By that line of reckoning, anything we’re not smart enough to figure out can simply be written off as the province of the divine. Maybe so, but that’s not how science works.
In the Pennsylvania case, a group of parents sued to block the Dover Area School Board from requiring all ninth-graders be taught ID. While the case was being tried, the voters decided the case on their own, throwing the rascals on the school board out of office.
Judge Jones didn’t mince words.

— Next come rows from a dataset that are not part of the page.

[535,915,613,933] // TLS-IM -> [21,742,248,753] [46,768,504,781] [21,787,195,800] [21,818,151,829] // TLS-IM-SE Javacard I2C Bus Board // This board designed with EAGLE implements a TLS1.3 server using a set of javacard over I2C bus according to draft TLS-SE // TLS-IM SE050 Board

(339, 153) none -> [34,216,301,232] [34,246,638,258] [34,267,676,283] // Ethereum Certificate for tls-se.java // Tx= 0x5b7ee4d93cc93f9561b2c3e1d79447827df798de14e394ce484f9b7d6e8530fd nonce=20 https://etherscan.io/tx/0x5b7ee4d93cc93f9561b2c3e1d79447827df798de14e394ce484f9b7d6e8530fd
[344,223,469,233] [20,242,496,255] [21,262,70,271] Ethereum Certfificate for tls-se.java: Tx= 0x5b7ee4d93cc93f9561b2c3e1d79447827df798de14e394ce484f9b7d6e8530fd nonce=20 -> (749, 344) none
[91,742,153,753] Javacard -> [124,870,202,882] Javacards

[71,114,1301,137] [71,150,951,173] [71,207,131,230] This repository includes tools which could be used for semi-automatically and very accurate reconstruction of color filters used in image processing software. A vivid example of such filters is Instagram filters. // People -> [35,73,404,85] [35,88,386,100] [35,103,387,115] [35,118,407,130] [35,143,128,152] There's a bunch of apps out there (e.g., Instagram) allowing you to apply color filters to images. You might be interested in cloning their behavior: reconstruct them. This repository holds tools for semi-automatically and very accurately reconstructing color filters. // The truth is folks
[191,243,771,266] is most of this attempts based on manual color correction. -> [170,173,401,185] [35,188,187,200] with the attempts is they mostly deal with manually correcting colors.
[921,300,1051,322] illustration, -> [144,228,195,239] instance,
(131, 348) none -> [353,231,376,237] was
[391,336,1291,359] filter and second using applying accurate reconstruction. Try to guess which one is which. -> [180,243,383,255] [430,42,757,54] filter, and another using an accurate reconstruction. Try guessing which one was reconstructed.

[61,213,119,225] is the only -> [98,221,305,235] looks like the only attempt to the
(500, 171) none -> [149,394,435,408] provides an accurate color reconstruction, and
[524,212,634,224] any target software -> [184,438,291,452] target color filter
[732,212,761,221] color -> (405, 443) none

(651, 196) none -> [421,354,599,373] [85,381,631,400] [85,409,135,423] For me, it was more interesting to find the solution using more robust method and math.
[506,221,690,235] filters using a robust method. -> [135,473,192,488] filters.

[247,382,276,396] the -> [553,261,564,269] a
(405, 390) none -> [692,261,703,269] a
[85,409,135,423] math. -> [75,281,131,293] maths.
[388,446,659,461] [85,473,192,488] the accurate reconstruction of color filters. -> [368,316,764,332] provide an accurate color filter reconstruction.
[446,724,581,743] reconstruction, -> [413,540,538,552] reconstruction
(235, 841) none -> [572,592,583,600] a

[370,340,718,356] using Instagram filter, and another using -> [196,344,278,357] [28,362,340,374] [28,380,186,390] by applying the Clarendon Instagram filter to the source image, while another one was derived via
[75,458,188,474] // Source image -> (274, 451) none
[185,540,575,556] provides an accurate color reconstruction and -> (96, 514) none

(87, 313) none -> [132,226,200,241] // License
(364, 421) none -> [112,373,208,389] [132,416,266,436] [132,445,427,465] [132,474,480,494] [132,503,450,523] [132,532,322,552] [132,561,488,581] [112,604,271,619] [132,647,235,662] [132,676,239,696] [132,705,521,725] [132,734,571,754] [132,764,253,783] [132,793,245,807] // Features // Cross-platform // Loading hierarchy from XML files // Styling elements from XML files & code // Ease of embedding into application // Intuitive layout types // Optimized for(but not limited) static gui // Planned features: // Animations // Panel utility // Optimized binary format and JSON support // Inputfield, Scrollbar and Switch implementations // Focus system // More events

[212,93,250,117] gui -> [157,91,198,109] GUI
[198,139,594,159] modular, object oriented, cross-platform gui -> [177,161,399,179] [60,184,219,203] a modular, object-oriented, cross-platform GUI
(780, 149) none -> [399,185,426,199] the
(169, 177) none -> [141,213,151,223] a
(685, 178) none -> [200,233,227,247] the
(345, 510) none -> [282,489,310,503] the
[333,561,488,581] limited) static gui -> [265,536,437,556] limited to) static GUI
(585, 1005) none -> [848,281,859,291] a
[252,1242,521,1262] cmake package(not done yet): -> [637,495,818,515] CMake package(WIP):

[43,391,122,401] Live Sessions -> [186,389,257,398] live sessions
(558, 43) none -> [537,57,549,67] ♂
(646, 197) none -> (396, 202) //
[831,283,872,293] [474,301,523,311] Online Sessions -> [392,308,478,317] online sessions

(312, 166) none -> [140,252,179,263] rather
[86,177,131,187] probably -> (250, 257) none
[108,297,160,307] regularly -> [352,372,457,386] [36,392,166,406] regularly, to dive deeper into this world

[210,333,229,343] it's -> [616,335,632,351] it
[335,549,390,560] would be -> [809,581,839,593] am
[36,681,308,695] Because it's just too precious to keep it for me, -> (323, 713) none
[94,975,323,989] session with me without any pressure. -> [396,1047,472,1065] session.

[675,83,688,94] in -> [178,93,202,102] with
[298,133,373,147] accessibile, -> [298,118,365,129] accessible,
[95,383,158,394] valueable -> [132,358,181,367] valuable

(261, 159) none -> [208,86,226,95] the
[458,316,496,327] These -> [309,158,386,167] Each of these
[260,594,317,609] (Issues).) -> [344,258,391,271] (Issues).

He called ID “illogical,” “flawed,” “a mere relabeling of creationism,” and he said he found it “ironic that several — who so staunchly and proudly touted their religious convictions in public, would time and again lie to cover their tracks and disguise the real purpose behind the ID policy.”
Why should we be joyful about this decision?
If you care about science, you don’t want it muddied by this nonsense. (Anyone who doesn’t care about science, go ahead, show your conviction: throw away your meds, turn out the lights, start growing your own food — no preservatives, mind you — and for heaven’s sake boil your water once you figure out how to make fire.)
If you care about public education, you have to be relieved the court rejected an attempt to turn schools into tools of proselytization.
And if you care about freedom of religion, you should be especially cheery.
The first Europeans to settle on our shores came here to escape religious tyranny. We mustn’t ignore this important lesson in our history.
Footnote: It is interesting that Judge Dlott, a Clinton appointee, preserved Christmas as a holiday while Jones, a Bush appointee, ruled against a cause célèbre of the religious right. Just goes to show that Lady Justice can operate blindfolded.